:: Data to examine ::

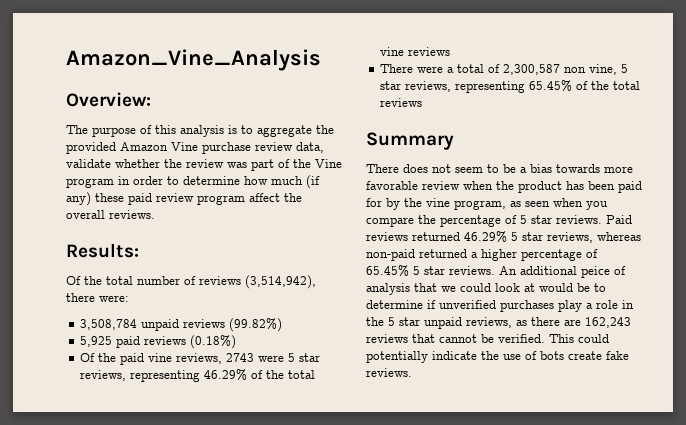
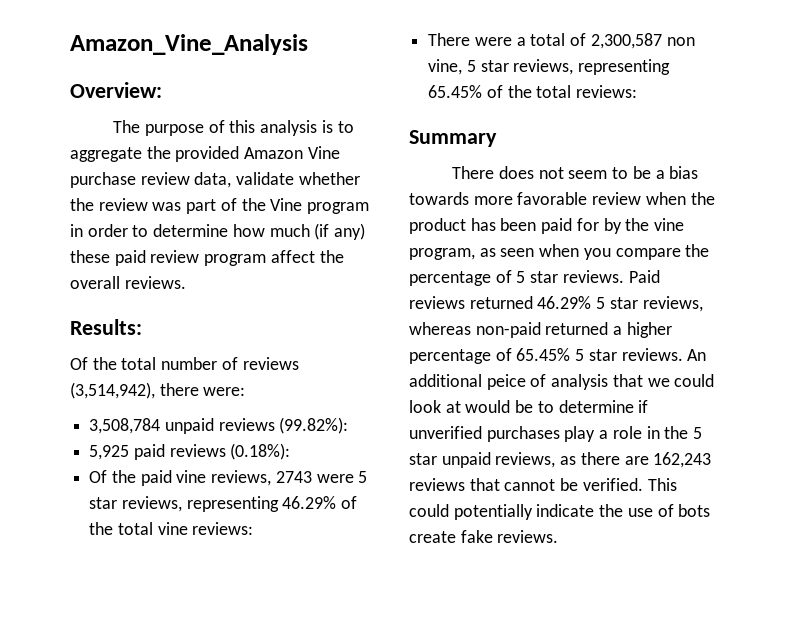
[229,318,283,332] (99.82%) -> [279,417,349,434] (99.82%):
[190,335,237,349] (0.18%) -> [230,443,291,460] (0.18%):
[408,47,451,56] reviews -> [192,522,254,535] reviews:
[380,98,423,107] reviews -> [576,85,638,98] reviews:

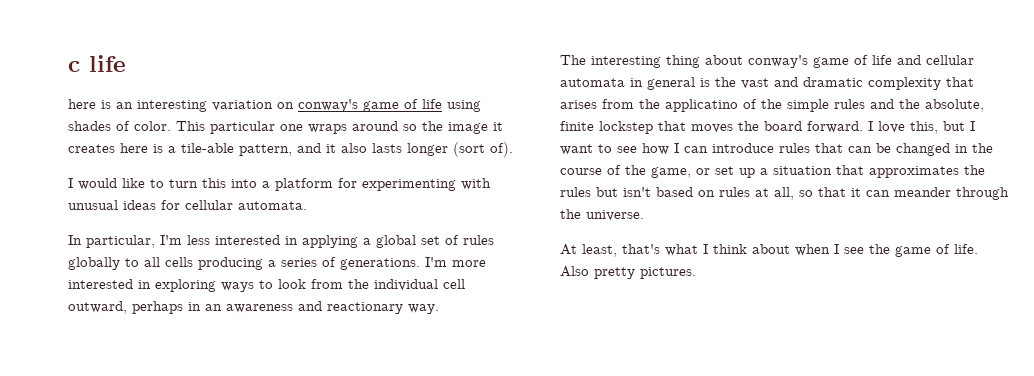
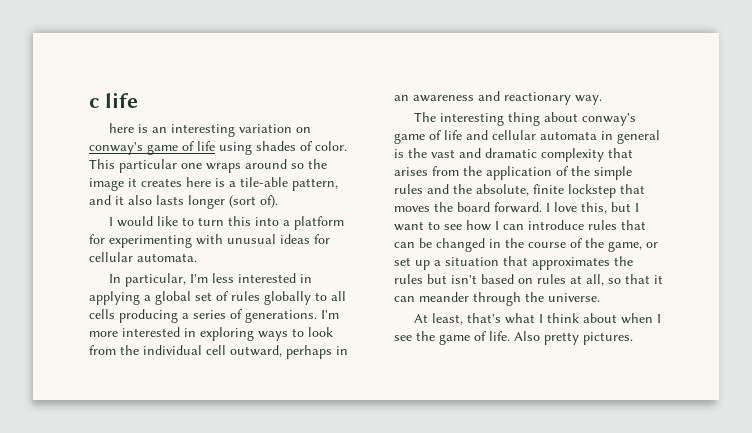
[665,99,738,112] applicatino -> [486,166,552,180] application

:::

The lines to copy begin with the one containing "[190,335,237,349] (0.18%) ->" and end with the last line of the entries above; copy them exactly, minus the pictures.

[190,335,237,349] (0.18%) -> [230,443,291,460] (0.18%):
[408,47,451,56] reviews -> [192,522,254,535] reviews:
[380,98,423,107] reviews -> [576,85,638,98] reviews:

[665,99,738,112] applicatino -> [486,166,552,180] application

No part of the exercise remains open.